What Sounds Do You Want?
When you enter the record store it can help to have an idea of what sounds you are looking for. Are you looking for drums, breaks, or specific instruments? What you’re searching for depends on what genre you associate your music with.
For example, Euro Dance records from the 80s contain plenty of samples great for House music. The tracks usually contain vintage Roland keyboards, classic synthesizers, and Lo-Fi drum pads. Another example where you can find good unique samples are classic tribal tracks or 90s tribal house.
Tribal beats have very simple straight to the point sounds, so these types of samples will find great homes on minimalistic tracks. Lastly don’t forget classic funk records for sampling some old-school groove lines, bass and percussion samples. You will find that most samples from classic funk tracks can fit in multiple genres. Another great source for samples are classic Orchestra records for strings samples that can be altered for genres like Trance.

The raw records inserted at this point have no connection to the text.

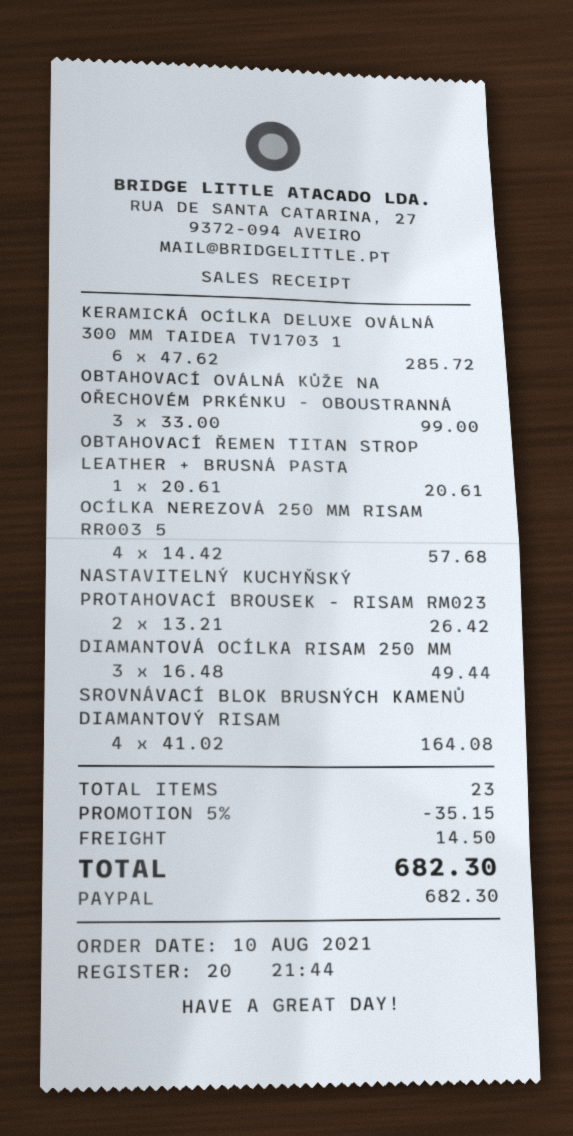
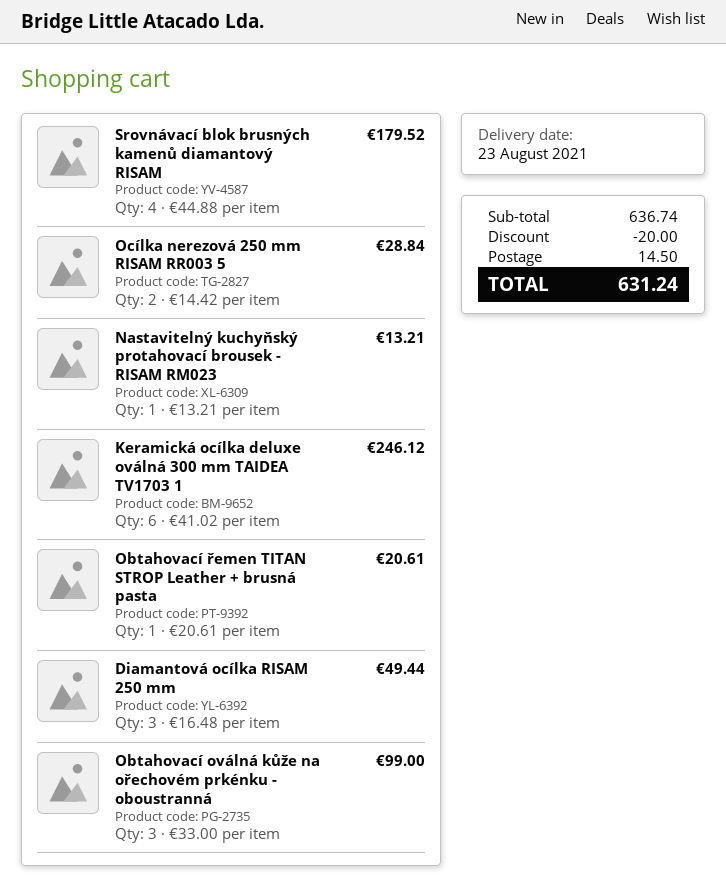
KERAMICKÁ OCÍLKA DELUXE OVÁLNÁ 300 MM TAIDEA TV1703 1: 6 x 47.62 = 285.72 -> 6 x 41.02 = 246.12
OCÍLKA NEREZOVÁ 250 MM RISAM RR003 5: 4 x 14.42 = 57.68 -> 2 x 14.42 = 28.84
NASTAVITELNÝ KUCHYŇSKÝ PROTAHOVACÍ BROUSEK - RISAM RM023: 2 x 13.21 = 26.42 -> 1 x 13.21 = 13.21
SROVNÁVACÍ BLOK BRUSNÝCH KAMENŮ DIAMANTOVÝ RISAM: 4 x 41.02 = 164.08 -> 4 x 44.88 = 179.52
discount: 35.15 -> 20.00
total: 682.30 -> 631.24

Remember that you can be as creative as you like, so when you find a sound you really like play around with it before thinking it might not fit. Adjust the pitch control up or down to get a feel for the sample at different pitches and speeds.
Looking for really obscure sounds? Grab some space samples from NASA.
What Tools Do You Need?
First thing is to locate a local record store in your community. If you don’t live by one, it’s very easy to access record stores online. Buy a few records that have some components that stick out to you. These are the ingredients of a track, and they will be listed on the back of most record covers. Always have fun, and try sounds you never listened to before.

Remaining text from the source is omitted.